California runs the strictest regime in the country. Under §2751 California Labor Code, any commission arrangement for services performed in the state must be a written contract that explains the computation and payment method, must be signed, and the employer must keep a signed receipt from the employee. There is no verbal-agreement exception. Earned commissions are wages under the Labor Code, so withholding them after termination can trigger §203 waiting-time penalties of up to thirty days of pay. The state also reads its narrow exemptions strictly, so an inside rep classified as exempt purely because of commission income is a frequent audit target.

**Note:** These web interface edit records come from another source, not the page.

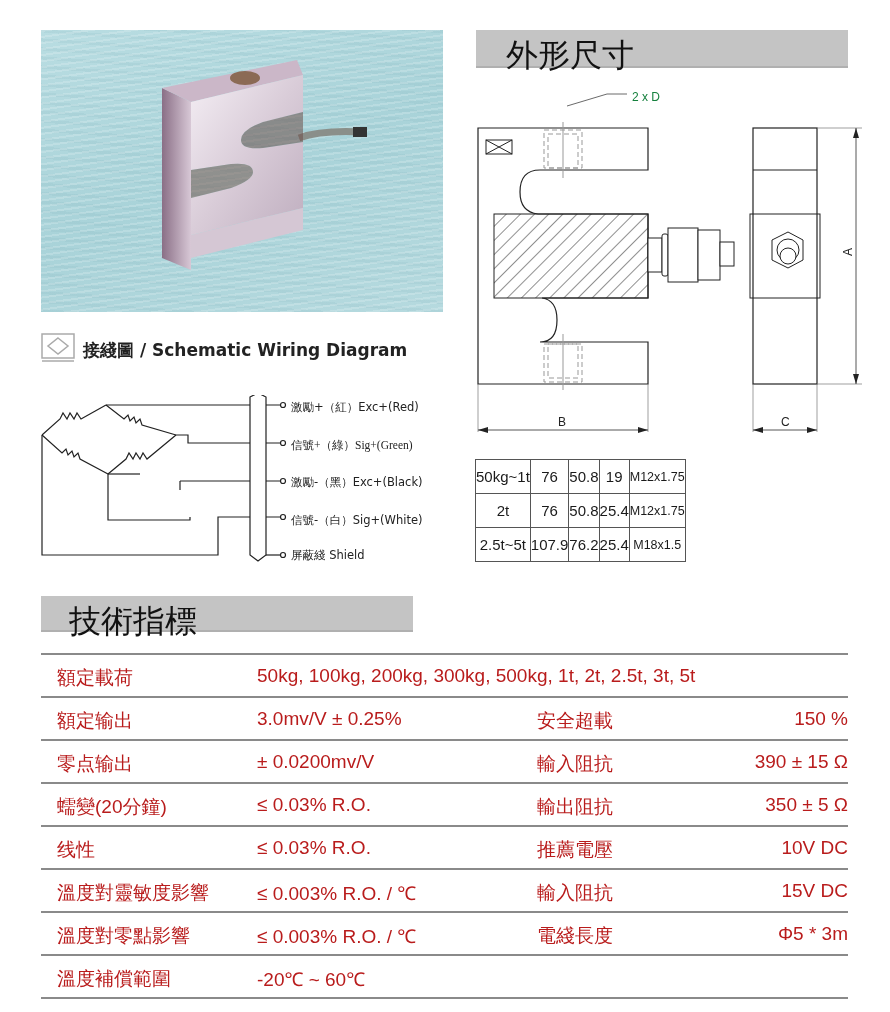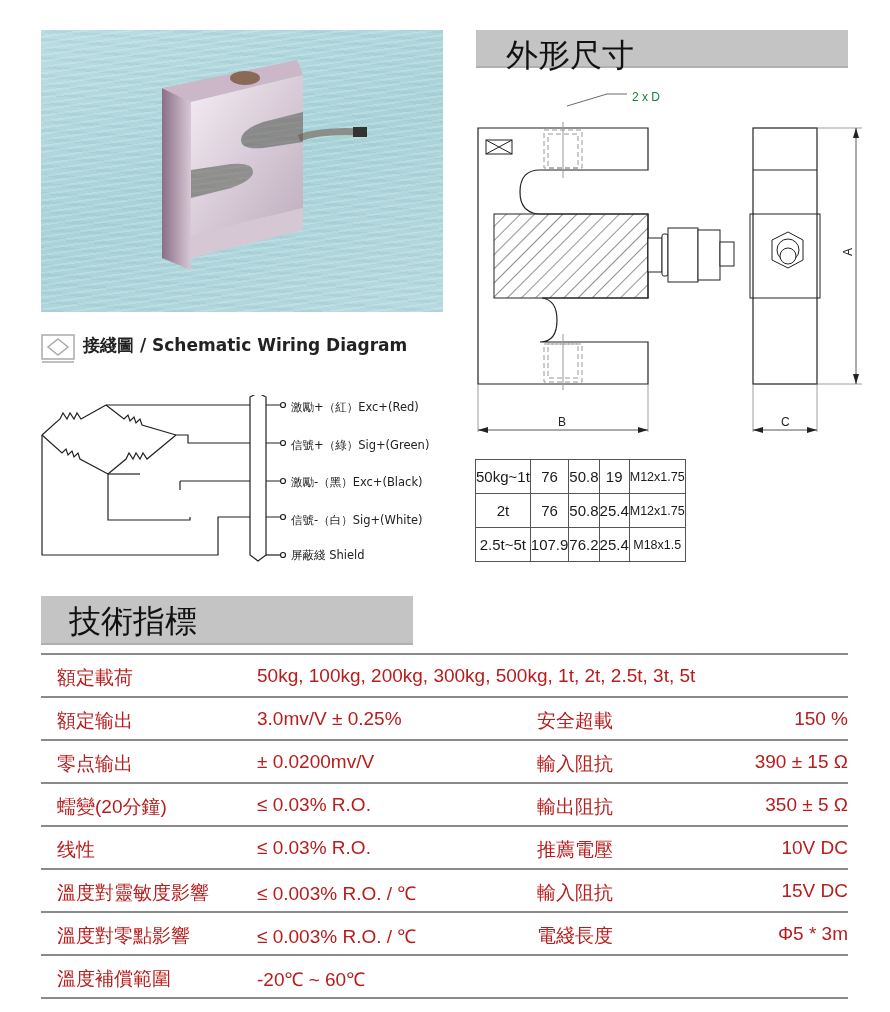"接綫圖 / Schematic Wiring Diagram" .wiring-title { align-items: flex-start -> center }
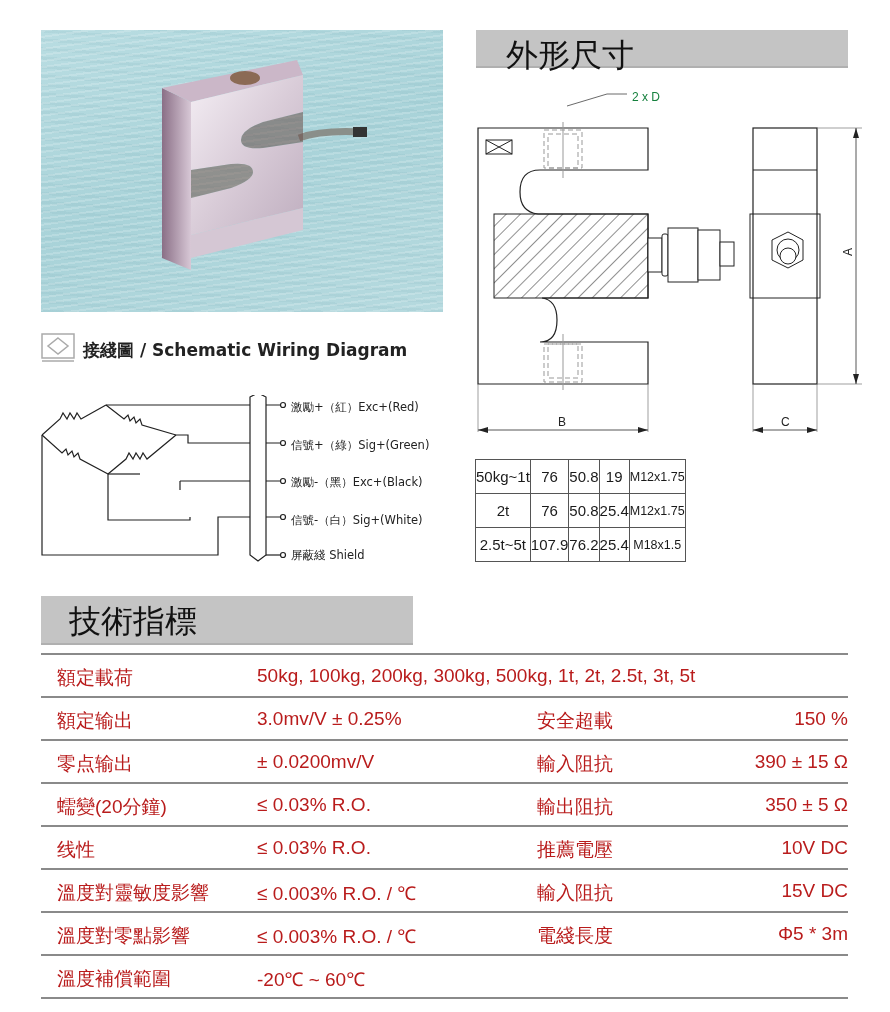"信號+（綠）Sig+(Green)" div.abs { font-family: none -> Liberation Serif, serif }
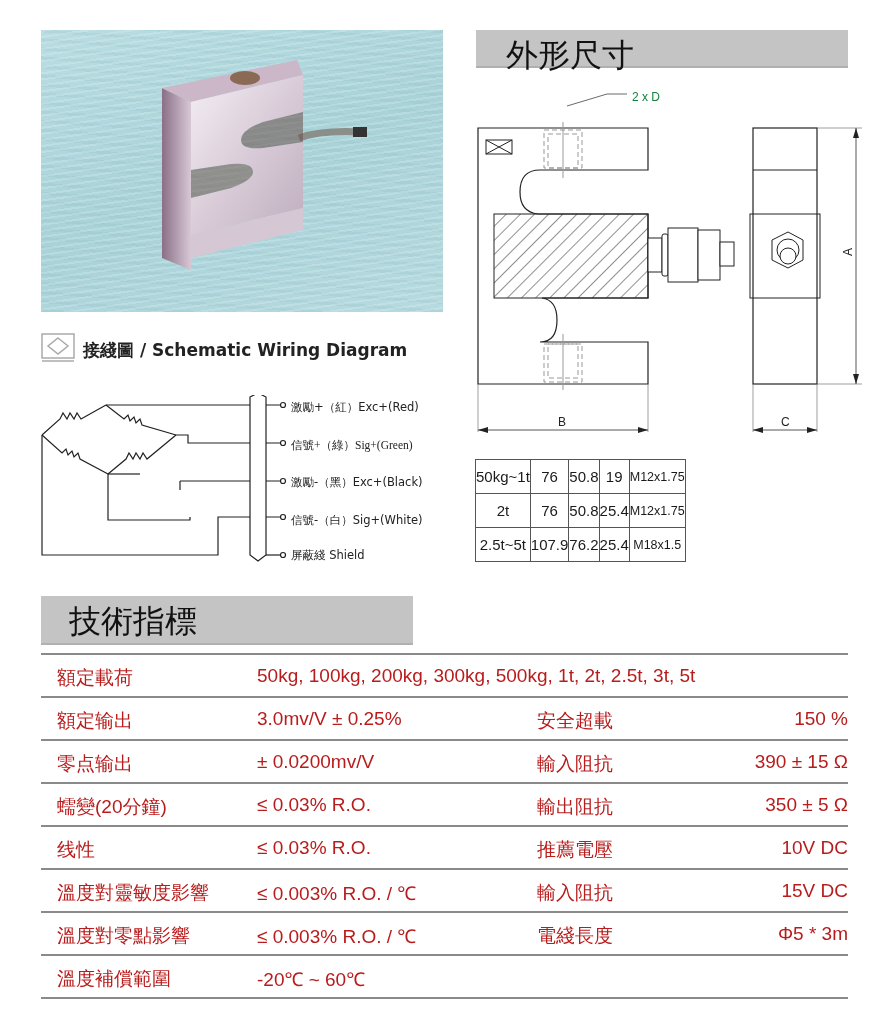"技術指標" .sec-tech { height: 49px -> 36px }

New York treats commission salespersons as a protected category under Labor Law §191 and §191-c. Employers must furnish a written agreement describing how wages, salary, drawing accounts, commissions, and other compensation are calculated, and disputed earned commissions are presumed owed unless the written terms say otherwise. New York courts construe gaps against the drafting employer, which makes a precise earned-commission definition essential rather than optional.
Texas has no statute forcing commission plans into writing, so the agreement is governed by ordinary contract principles and the Texas Payday Law. That freedom is a trap: without a written plan defining "earned," the Texas Workforce Commission and courts will enforce whatever the parties' conduct and any writing suggest, often unpredictably. A clear written agreement is the employer's only real protection here.
Florida likewise imposes no specific commission-writing statute and follows general contract law, but Florida courts routinely enforce written commission terms exactly as drafted, including post-termination forfeiture clauses, provided the language is unambiguous. A vague Florida plan, by contrast, tends to be read in the employee's favor. The practical takeaway across all four states is identical: the written agreement, not the state, is what protects you, and a US employee termination letter that addresses final pay should always reconcile with the commission plan's payout terms at separation.